Помимо невоевавшего отца, еще одним постоянным (хотя и скрытым) источником внутренних терзаний для Шмулика стало имя, которым его нарекли при рождении. Мало того, что родители проявили определенную нелояльность, не назвав сына Володей. 'Почему Володей?' – спросите вы. Вспомните дату его рождения, совпавшую с кончиной Владимира Ленина. В этот знаменательный день (равно и 22 апреля – в день рождения вождя) практически всех рождавшихся особей мужеского пола принято было нарекать в его честь. Было в этом что-то, напоминавшее отчасти 'ленинский призыв' в партию, но по сути являвшееся ни чем иным, как возвратом к таинствам и процедурам символического воскрешения умершего божества. Когда явно невосстановимую качественную потерю Большого Владимира пытались чисто по Гегелю компенсировать количеством нарождающихся маленьких Вов.

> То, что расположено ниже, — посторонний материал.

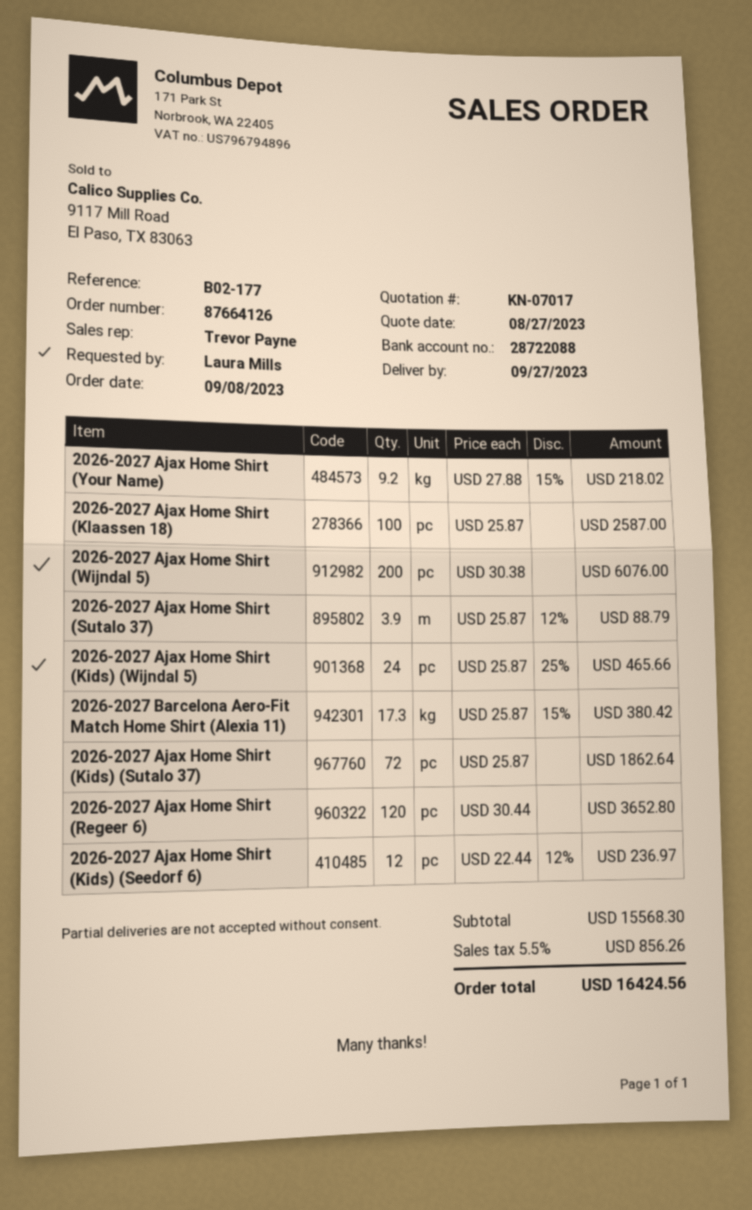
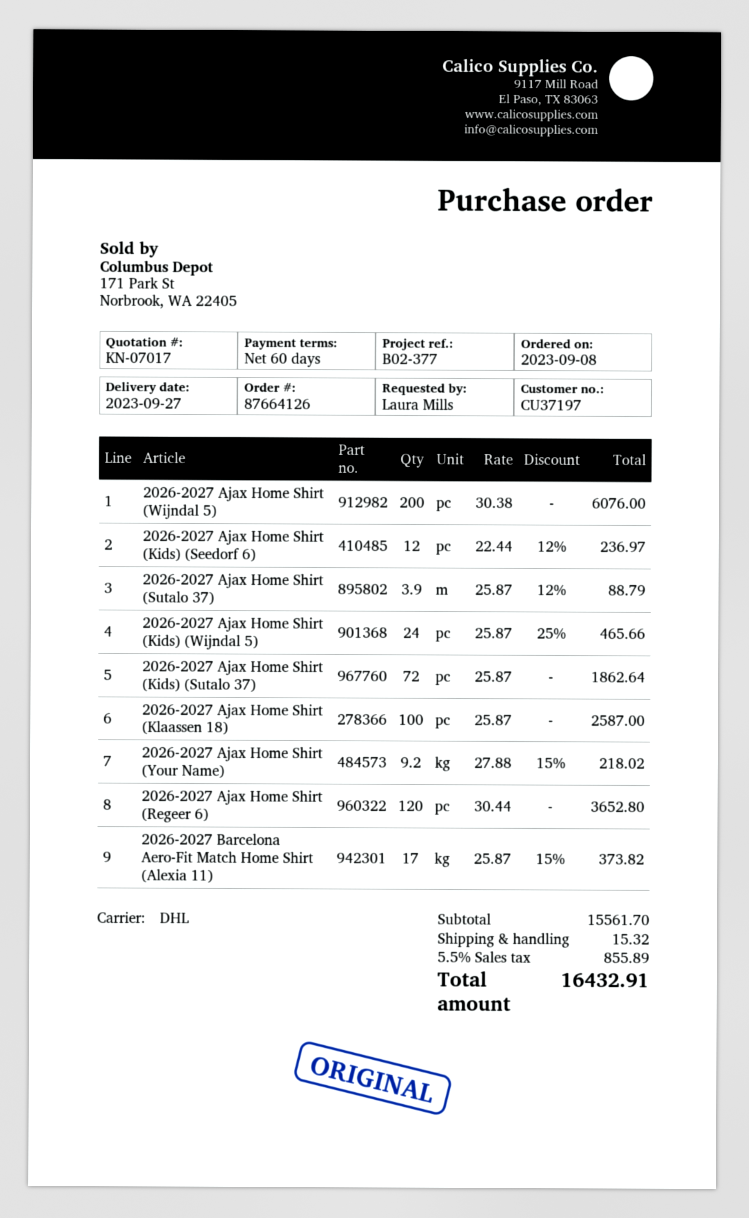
reference: B02-177 -> B02-377
2026-2027 Barcelona Aero-Fit Match Home Shirt (Alexia 11): 17.3 x 25.87 - 15% = 380.42 -> 17 x 25.87 - 15% = 373.82
subtotal: 15568.30 -> 15561.70
shipping: none -> 15.32
tax: 5.5% = 856.26 -> 5.5% = 855.89
total: 16424.56 -> 16432.91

Нет, его назвали не в честь Вождя, а в честь деда, человека сугубо частного, фотографа по профессии, скончавшегося за много лет до рождения внука и потому никакого следа в его жизни не оставившего. Если не считать нескольких бледно-коричневых фотографий, на которых среди сонма типичных еврейских лиц выделялась нежная, грустная и невероятная красавица – Шмуликова бабушка в молодости. Она-то и настояла, чтобы внуку дали имя Самуил. Времена были смутные, поэтому на семейном совете было решено, что Самуил-то, конечно, Самуил, но исключительно для внутреннего пользования. В метрике же и в прочих бумагах фигурировать будет Саша, то есть, Александр – замечательное имя без каких-либо слабых мест и изъянов. Надо ли говорить, что после этого, несущего печать явной амбивалентности, решения, все в семье называли его только Сашей, Сашенькой, Сашулей. Зато бабушка – исключительно Самуильчиком.
Увы, одной бабушки было достаточно, чтобы и эта 'стыдная' тайна стала секретом Полишинеля для окружающих мальчишек. Это она, высматривая своего ненаглядного внука, чтобы позвать его, скажем, к ужину, оглашала всю улицу громкими криками 'Самуильчик! Самуильчик!'. Только наткнувшись на него, пунцового от стыда и строившего ей зверские гримасы, бабушка спохватывалась, и, пытаясь исправить содеянное ('...то есть, Саша, ну, Саша же, конечно...'), портила все окончательно.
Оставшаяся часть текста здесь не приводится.